Lead Research Organisation: London School of Economics and Political Science
Department Name: Statistics

Abstract

Detecting changes in data is currently one of the most active areas of statistics. In many applications there is interest in segmenting the data into regions with the same statistical properties, either as a way to flexibly model data, to help with down-stream analysis or to ensure predictions are made based only on relevant data.

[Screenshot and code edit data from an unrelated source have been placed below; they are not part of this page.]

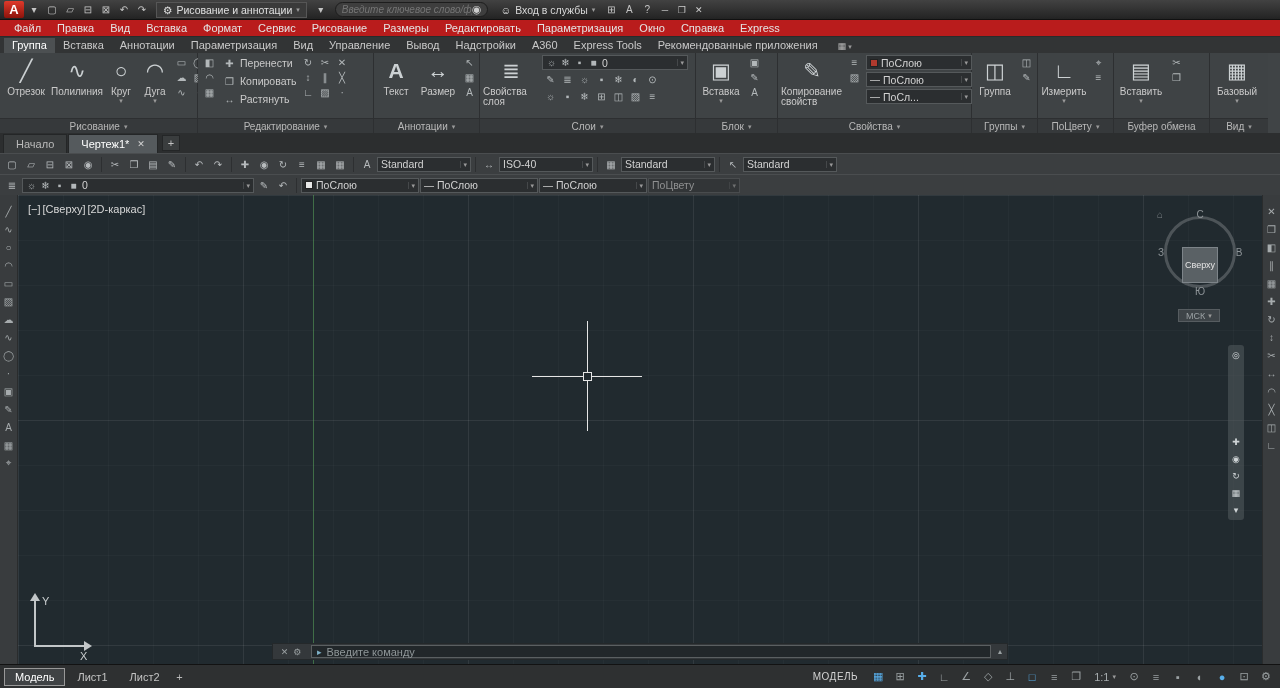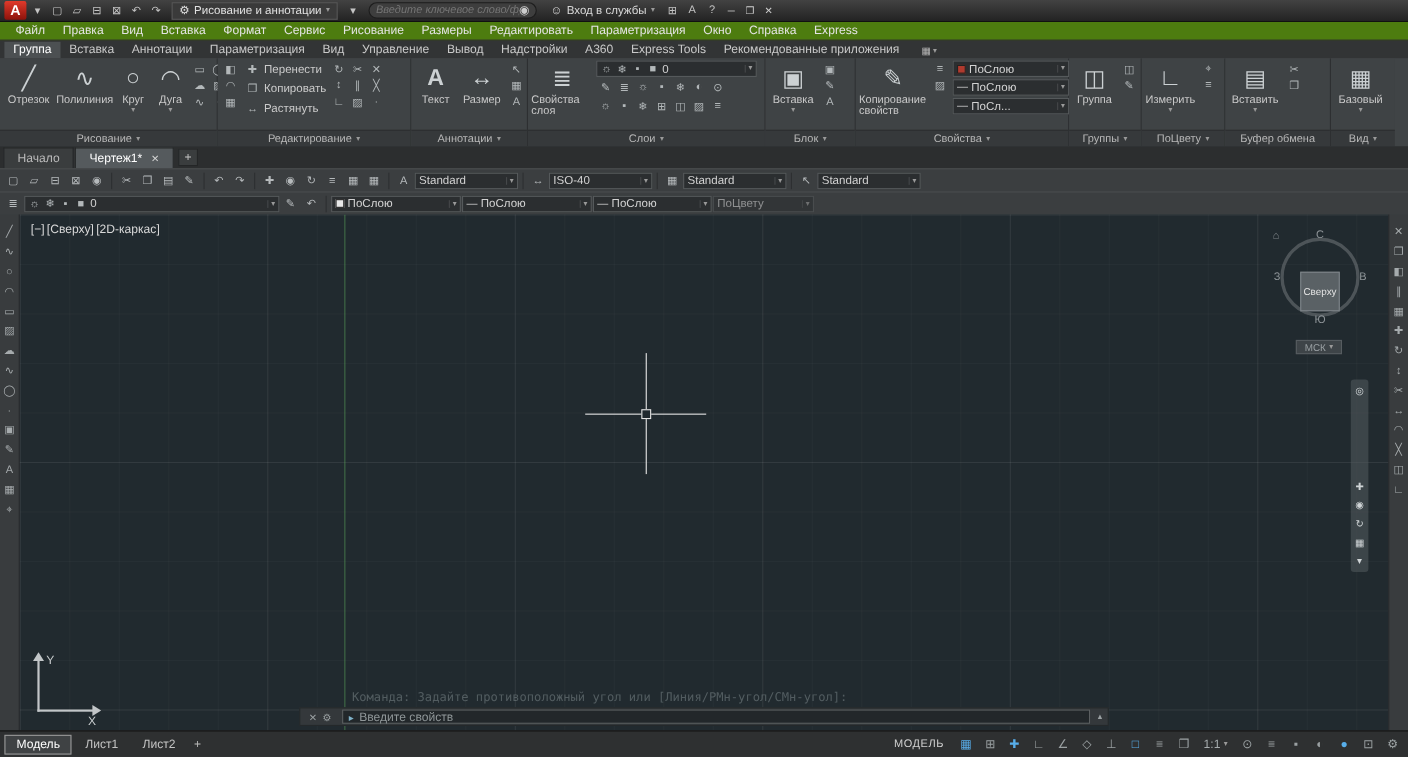"Файл" .menubar { background: #4d7c0f -> #b91c1c }
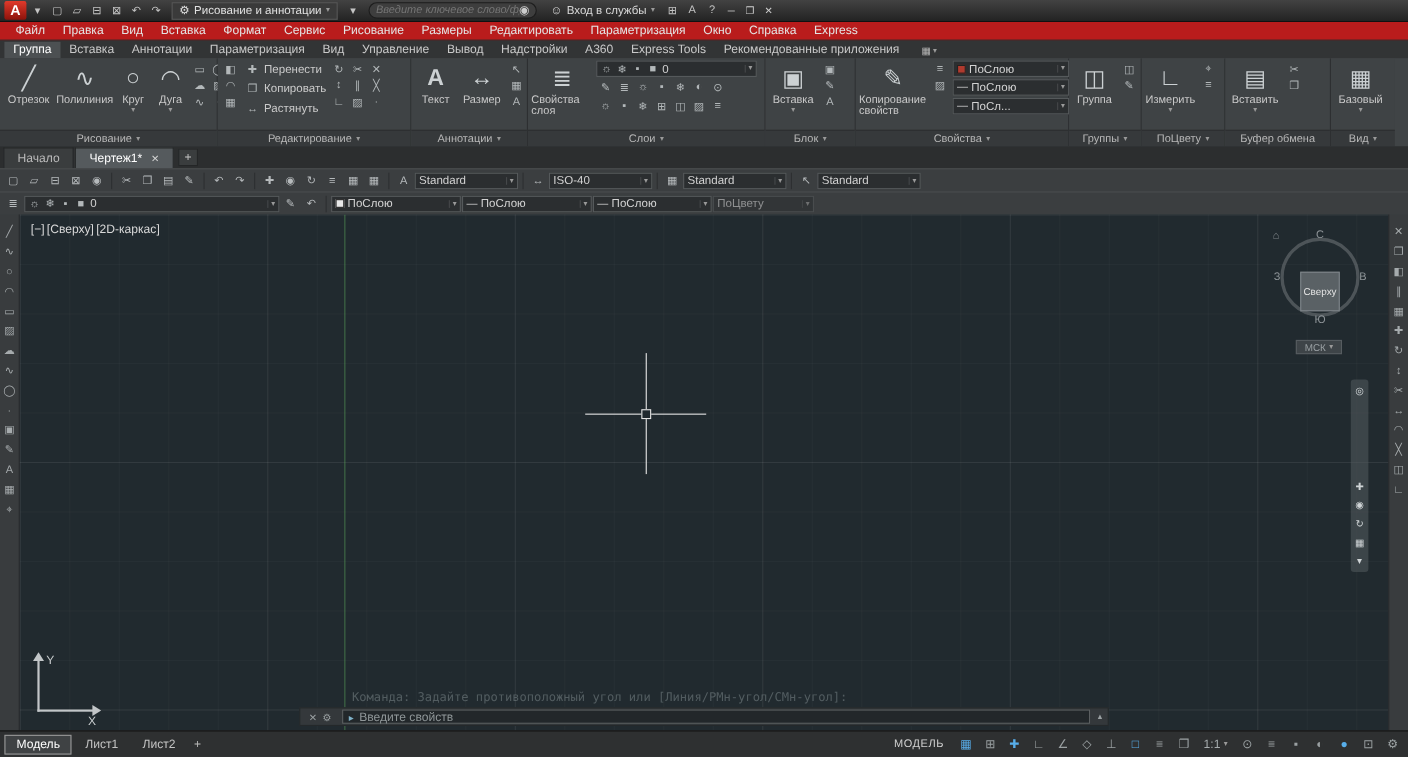"Команда: Задайте противоположный угол" div.cmdhist { html: <div>Команда: Задайте противоположный угол или [Линия/РМн-угол/СМн-угол]:</div> -> none }
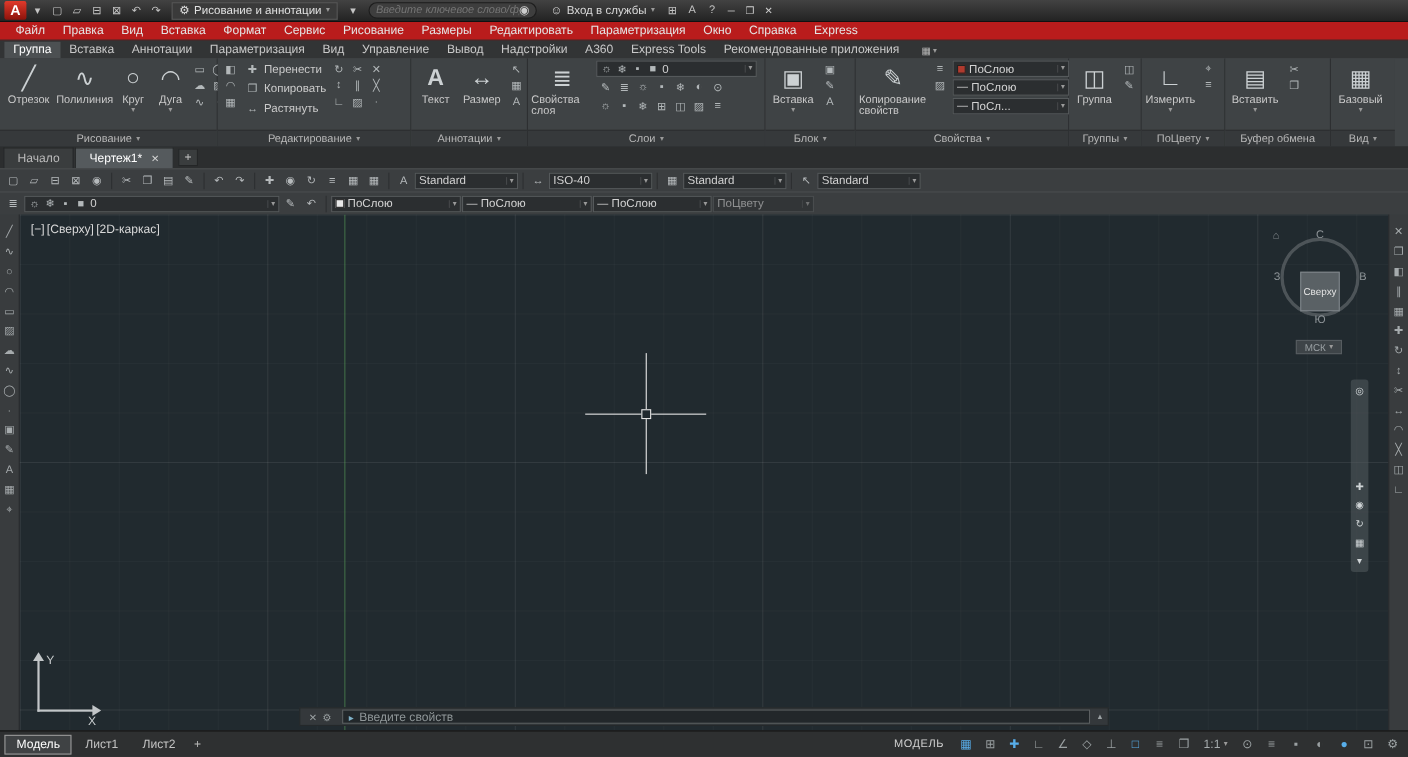"Введите свойств" span { text: свойств -> команду }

Whilst in others the main interest lies in detecting when changes have occurred as they indicate features of interest, from potential failures of machinery to security breaches or the presence of genomic features such as copy number variations.

To date most research in this area has been developing methods for detecting changes: algorithms that input data and output a best guess as to whether there have been relevant changes, and if so how many there have been and when they occurred. A comparatively ignored problem is assessing how confident we are that a specific change has occurred in a given part of the data.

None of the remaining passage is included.